Find all namespace declarations in an XML document

2019-03-11 16:31发布

问题:

As part of a Java 6 application, I want to find all namespace declarations in an XML document, including any duplicates.

Edit: Per Martin's request, here's the Java code I am using:

XPathFactory xPathFactory = XPathFactory.newInstance();
XPath xPath = xPathFactory.newXPath();
XPathExpression xPathExpression = xPathExpression = xPath.compile("//namespace::*"); 
NodeList nodeList = (NodeList) xPathExpression.evaluate(xmlDomDocument, XPathConstants.NODESET);

Suppose I have this XML document:

<?xml version="1.0" encoding="UTF-8"?>
<root xmlns:ele="element.com" xmlns:att="attribute.com" xmlns:txt="textnode.com">
    <ele:one>a</ele:one>
    <two att:c="d">e</two>
    <three>txt:f</three>
</root>

To find all namespace declarations, I applied this xPath statement to the XML document using xPath 1.0:

//namespace::*

It finds 4 namespace declarations, which is what I expect (and desire):

/root[1]/@xmlns:att - attribute.com
/root[1]/@xmlns:ele - element.com
/root[1]/@xmlns:txt - textnode.com
/root[1]/@xmlns:xml - http://www.w3.org/XML/1998/namespace

But if I change to using xPath 2.0, then I get 16 namespace declarations (each of the previous declarations 4 times), which is not what I expect (or desire):

/root[1]/@xmlns:xml - http://www.w3.org/XML/1998/namespace
/root[1]/@xmlns:att - attribute.com
/root[1]/@xmlns:ele - element.com
/root[1]/@xmlns:txt - textnode.com
/root[1]/@xmlns:xml - http://www.w3.org/XML/1998/namespace
/root[1]/@xmlns:att - attribute.com
/root[1]/@xmlns:ele - element.com
/root[1]/@xmlns:txt - textnode.com
/root[1]/@xmlns:xml - http://www.w3.org/XML/1998/namespace
/root[1]/@xmlns:att - attribute.com
/root[1]/@xmlns:ele - element.com
/root[1]/@xmlns:txt - textnode.com
/root[1]/@xmlns:xml - http://www.w3.org/XML/1998/namespace
/root[1]/@xmlns:att - attribute.com
/root[1]/@xmlns:ele - element.com
/root[1]/@xmlns:txt - textnode.com

This same difference is seen even when I use the non-abbreviated version of the xPath statement:

/descendant-or-self::node()/namespace::*

And it is seen across a variety of XML parsers (LIBXML, MSXML.NET, Saxon) as tested in oXygen. (Edit: As I mention later in the comments, this statement is not true. Though I thought I was testing a variety of XML parsers, I really wasn't.)

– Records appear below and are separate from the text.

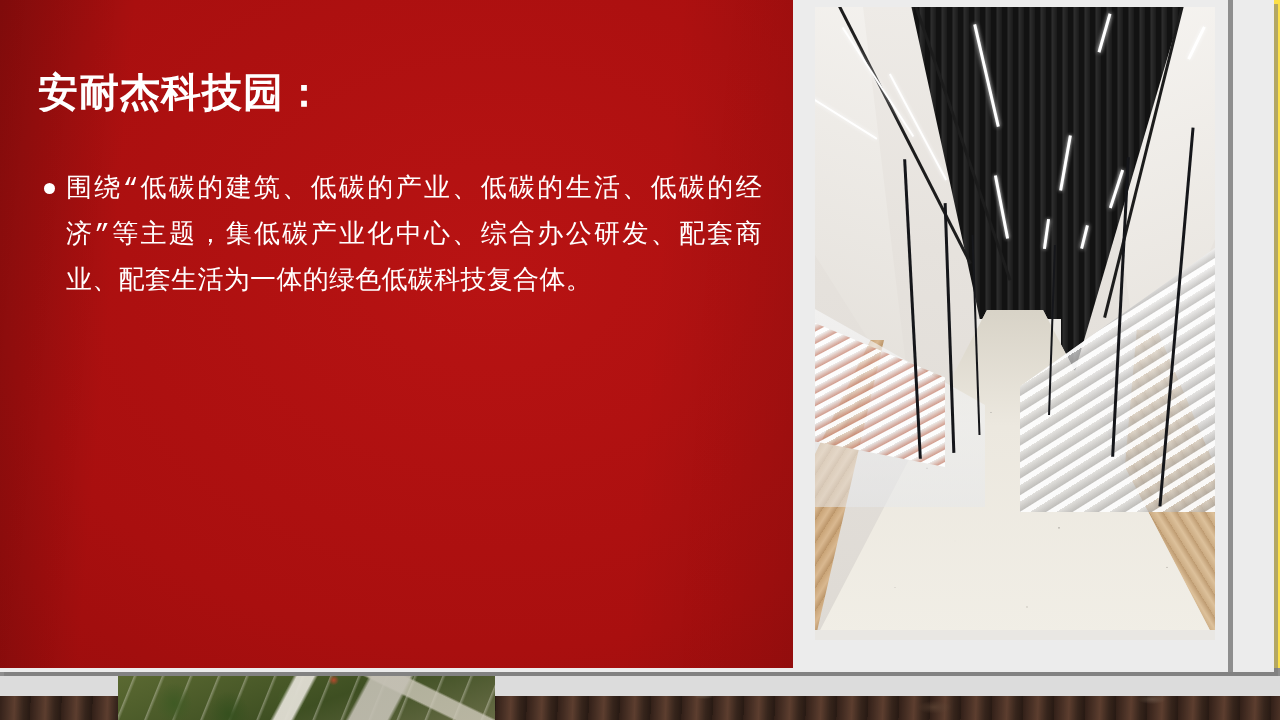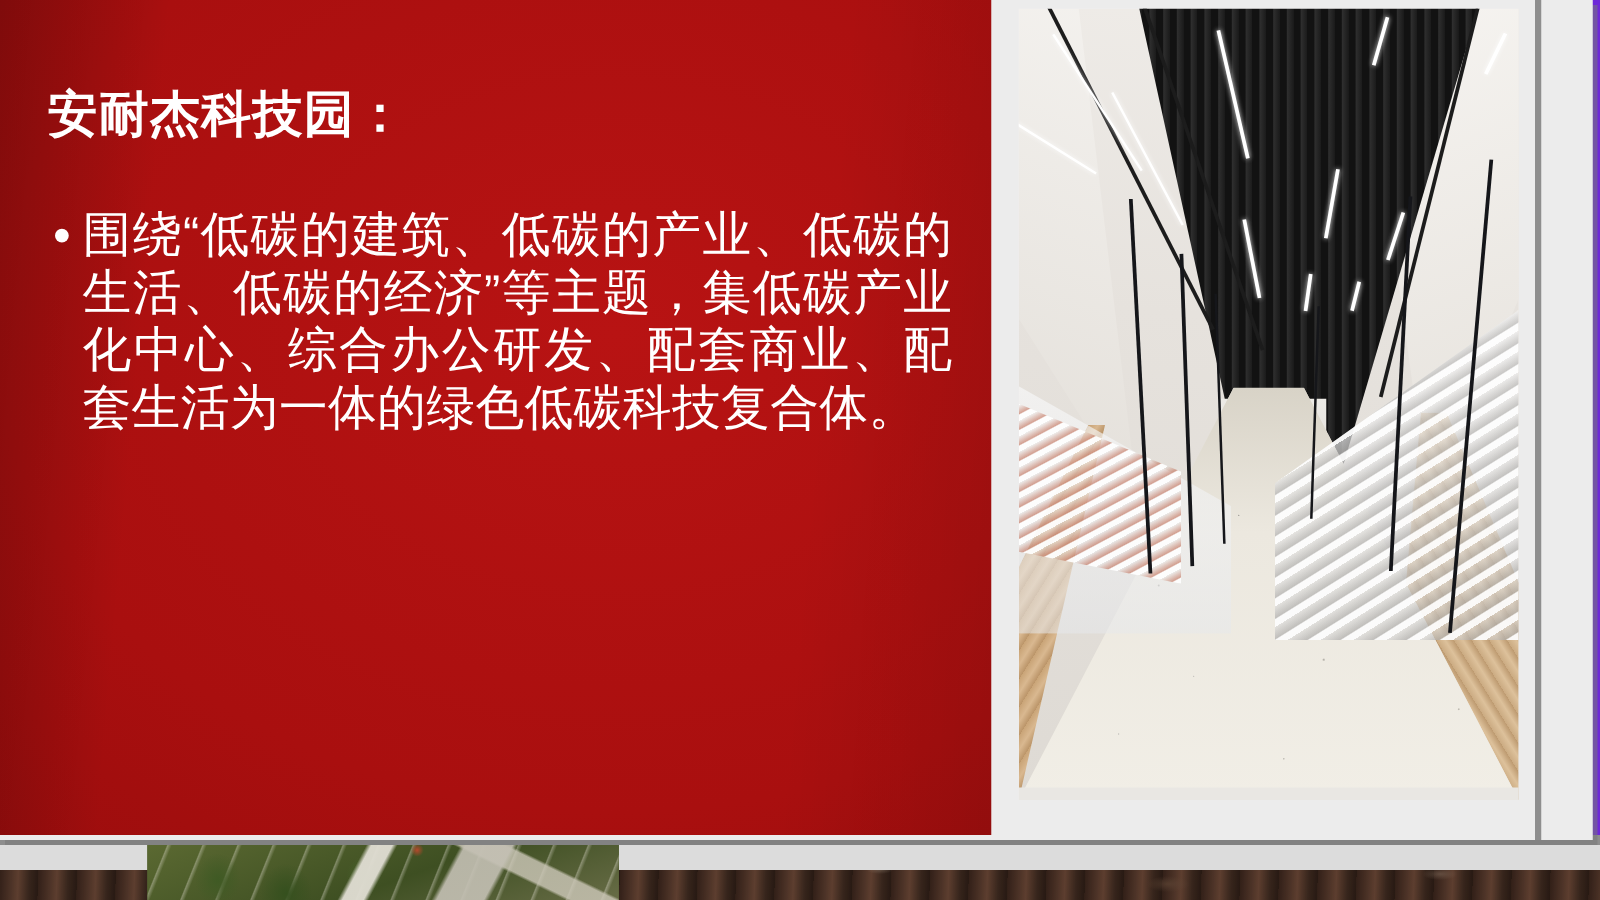--- a/index.html
+++ b/index.html
@@ -16,7 +16,7 @@
     width: 1280px;
     height: 720px;
     overflow: hidden;
-    background: #6d28d9;
+    background: #fde047;
   }
 
   

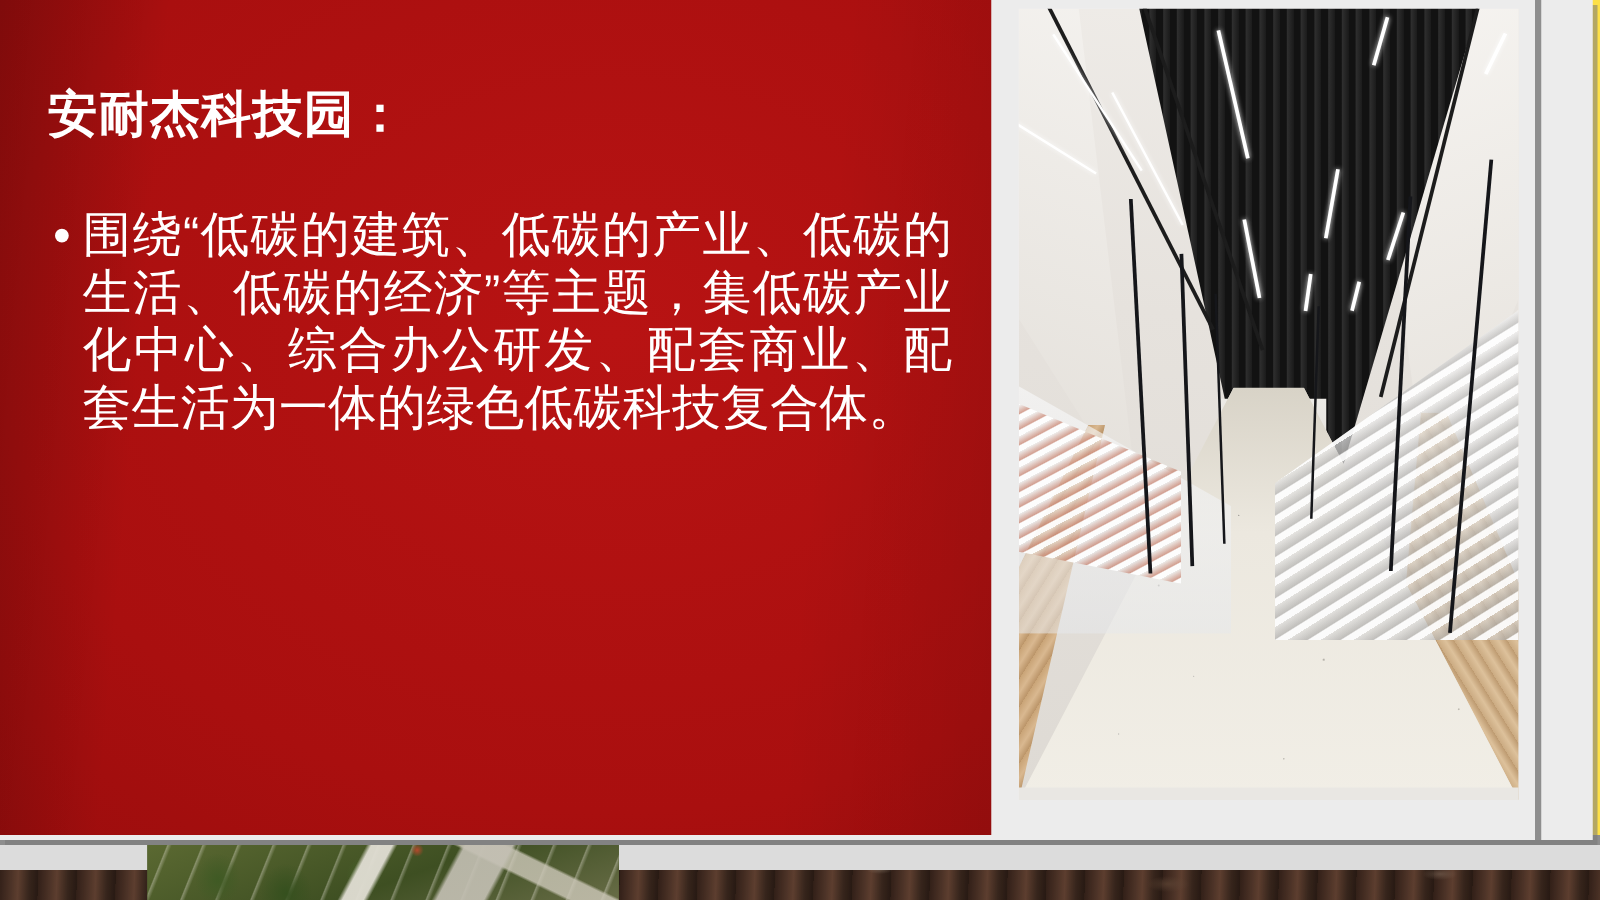--- a/index.html
+++ b/index.html
@@ -147,11 +147,12 @@
     padding-left: 30px;
     margin: 0 0 10px 0;
     color: #ffffff;
-    font-size: 39px;
+    font-size: 26px;
     line-height: 46px;
     letter-spacing: 0.3px;
     text-align: justify;
     text-justify: inter-ideograph;
+    font-family: Liberation Mono, monospace;
   }
   .bullet-item:last-child { margin-bottom: 0; }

Question #1: Why the difference from xPath 1.0 to xPath 2.0?

Question #2: Is it possible/reasonable to get desired results using xPath 2.0?

Hint: Using the distinct-values() function in xPath 2.0 will not return the desired results, as I want all namespace declarations, even if the same namespace is declared twice. For example, consider this XML document:

<?xml version="1.0" encoding="UTF-8"?>
<root>
    <bar:one xmlns:bar="http://www.bar.com">alpha</bar:one>
    <bar:two xmlns:bar="http://www.bar.com">bravo</bar:two>
</root>

The desired result is:

/root[1]/@xmlns:xml - http://www.w3.org/XML/1998/namespace
/root[1]/bar:one[1]/@xmlns:bar - http://www.bar.com
/root[1]/bar:two[1]/@xmlns:bar - http://www.bar.com

回答1:

I think this will get all namespaces, without any duplicates:

for $i in 1 to count(//namespace::*) return 
if (empty(index-of((//namespace::*)[position() = (1 to ($i - 1))][name() = name((//namespace::*)[$i])], (//namespace::*)[$i]))) 
then (//namespace::*)[$i] 
else ()


回答2:

To find all namespace declarations, I applied this xPath statement to the XML document using xPath 1.0:

//namespace::* It finds 4 namespace declarations, which is what I expect (and desire):

/root[1]/@xmlns:att - attribute.com
/root[1]/@xmlns:ele - element.com 
/root[1]/@xmlns:txt - textnode.com 
/root[1]/@xmlns:xml - http://www.w3.org/XML/1998/namespace

You are using a non-compliant (buggy) XPath 1.0 implementation.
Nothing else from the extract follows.